TCF7
Overview
TCF7 (Transcription Factor 7), also known as TCF-1, encodes a T-cell-specific transcription factor in the HMG-box family and is a key effector of canonical WNT/beta-catenin signaling. TCF7 interacts with beta-catenin to regulate WNT target gene expression. It has a dual role in cancer: as a WNT effector its mutations may dysregulate WNT signaling in colorectal cancer, and in the immune compartment it marks stem-like CD8+ T cells.
Alterations observed in the corpus
- Newly significant colorectal cancer (CRC) driver in the WNT pathway, identified in a large CRC exome-sequencing and neoantigen analysis of 619 cases PMID:27149842.
Cancer types (linked)
- COAD / Colorectal cancer: Newly nominated as a significantly mutated WNT-pathway driver gene PMID:27149842.

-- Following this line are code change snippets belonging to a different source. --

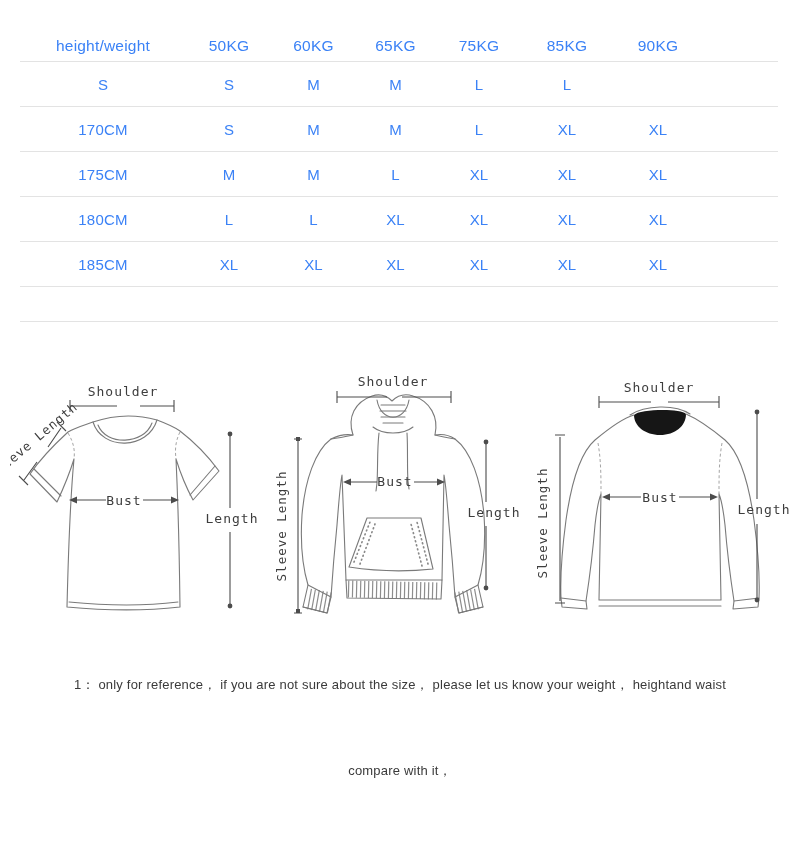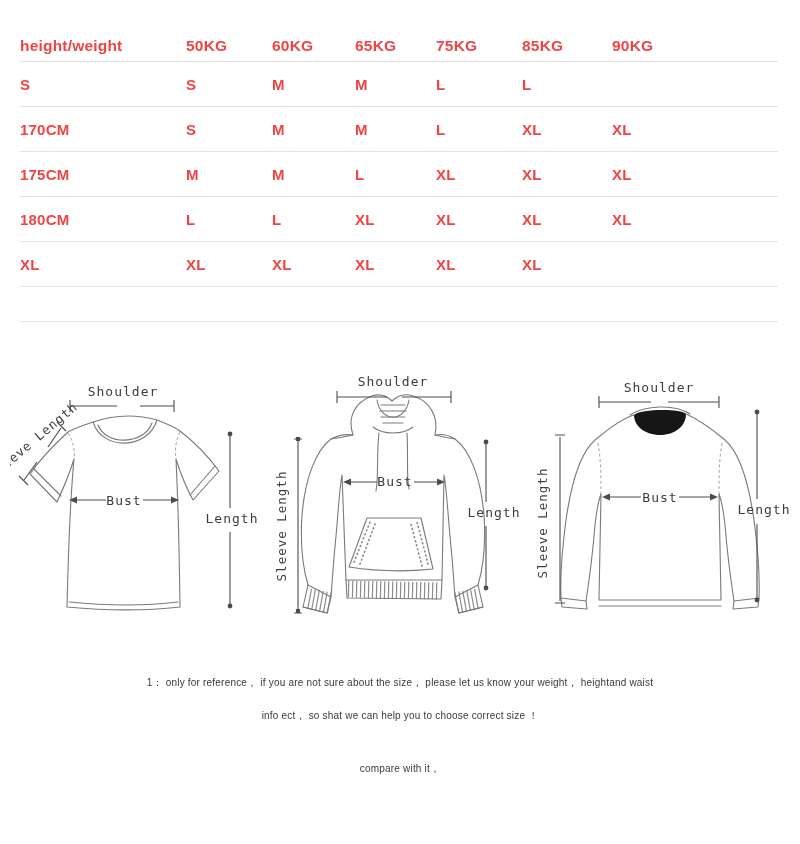--- a/index.html
+++ b/index.html
@@ -5,36 +5,36 @@
   html,body{margin:0;padding:0;background:#ffffff;}
   .canvas{position:relative;width:800px;height:844px;background:#fff;overflow:hidden;
           font-family:"Liberation Sans",sans-serif;color:#2f2f2f;}
 
   
   .size-table{position:absolute;left:20px;top:30px;width:758px;}
   .t-row{display:grid;grid-template-columns:166px 86px 83px 81px 86px 90px 92px;
          border-bottom:1px solid #e3e3e3;align-items:center;height:44px;}
   .t-row.t-header{height:31px;}
   .t-row.t-empty{height:34px;}
-  .t-cell{font-size:15px;font-weight:700;color:#ef4444;letter-spacing:.2px;}
+  .t-cell{text-align:center;font-size:15px;font-weight:400;color:#3b82f6;letter-spacing:.2px;}
   .t-header .t-cell{font-size:15.5px;}
 
   
   .diagram{position:absolute;}
   .diagram text{font-family:"DejaVu Sans Mono",monospace;font-size:13px;fill:#3d3d3d;letter-spacing:1px;}
   .diagram text.vlabel{font-size:12.5px;}
   .sketch{stroke:#7a7a7a;stroke-width:1.1;fill:none;stroke-linecap:round;stroke-linejoin:round;}
   .seam{stroke:#9a9a9a;stroke-width:.9;fill:none;stroke-dasharray:3 2.4;}
   .meas{stroke:#4c4c4c;stroke-width:1.1;fill:none;}
   .meas-fill{fill:#4c4c4c;stroke:none;}
   .rib{stroke:#8d8d8d;fill:none;}
   .dots{stroke:#8a8a8a;stroke-width:1.7;fill:none;stroke-dasharray:.8 3.4;stroke-linecap:round;}
 
   
-  .note{position:absolute;left:0;width:800px;text-align:center;font-size:10px;
+  .note{position:absolute;left:0;width:800px;text-align:center;font-size:13px;
         color:#3a3a3a;letter-spacing:.2px;}
 </style>
 </head>
 <body>
 
 <div class="canvas">
 
   <div class="size-table">
     <div class="t-row t-header">
       <div class="t-cell">height/weight</div>
@@ -79,20 +79,21 @@
       <div class="t-cell">180CM</div>
       <div class="t-cell">L</div>
       <div class="t-cell">L</div>
       <div class="t-cell">XL</div>
       <div class="t-cell">XL</div>
       <div class="t-cell">XL</div>
       <div class="t-cell">XL</div>
     </div>
 
     <div class="t-row">
+      <div class="t-cell">185CM</div>
       <div class="t-cell">XL</div>
       <div class="t-cell">XL</div>
       <div class="t-cell">XL</div>
       <div class="t-cell">XL</div>
       <div class="t-cell">XL</div>
       <div class="t-cell">XL</div>
     </div>
 
     <div class="t-row t-empty"></div>
   </div>
@@ -210,16 +211,15 @@
     <polygon class="meas-fill" points="67,142 75,138.5 75,145.5"></polygon>
     <polygon class="meas-fill" points="183,142 175,138.5 175,145.5"></polygon>
 
     <text x="229" y="159" text-anchor="middle">Length</text>
     <path class="meas" d="M 222 58 V 144 M 222 169 V 244"></path>
     <circle class="meas-fill" cx="222" cy="57" r="2.4"></circle>
     <circle class="meas-fill" cx="222" cy="245" r="2.4"></circle>
   </svg>
 
   <div class="note" style="top:676px">1： only for reference， if you are not sure about the size， please let us know your weight， heightand waist</div>
-  <div class="note" style="top:709px">info ect， so shat we can help you to choose correct size ！</div>
   <div class="note" style="top:762px">compare with it，</div>
 
 </div>
 
 </body></html>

Co-occurrence and mutual exclusivity
- Co-nominated as a CRC driver alongside BCL9L in the same WNT-pathway gene class PMID:27149842.
Therapeutic relevance
- WNT-pathway mutations in CRC have broad implications for cancer biology; specific therapeutic relevance of TCF7 mutations was not addressed in the citing study PMID:27149842.
Open questions
- Whether TCF7 mutations in CRC are gain-of-function (WNT activating) or loss-of-function (disrupting WNT target gene selectivity) was not determined in the citing study PMID:27149842.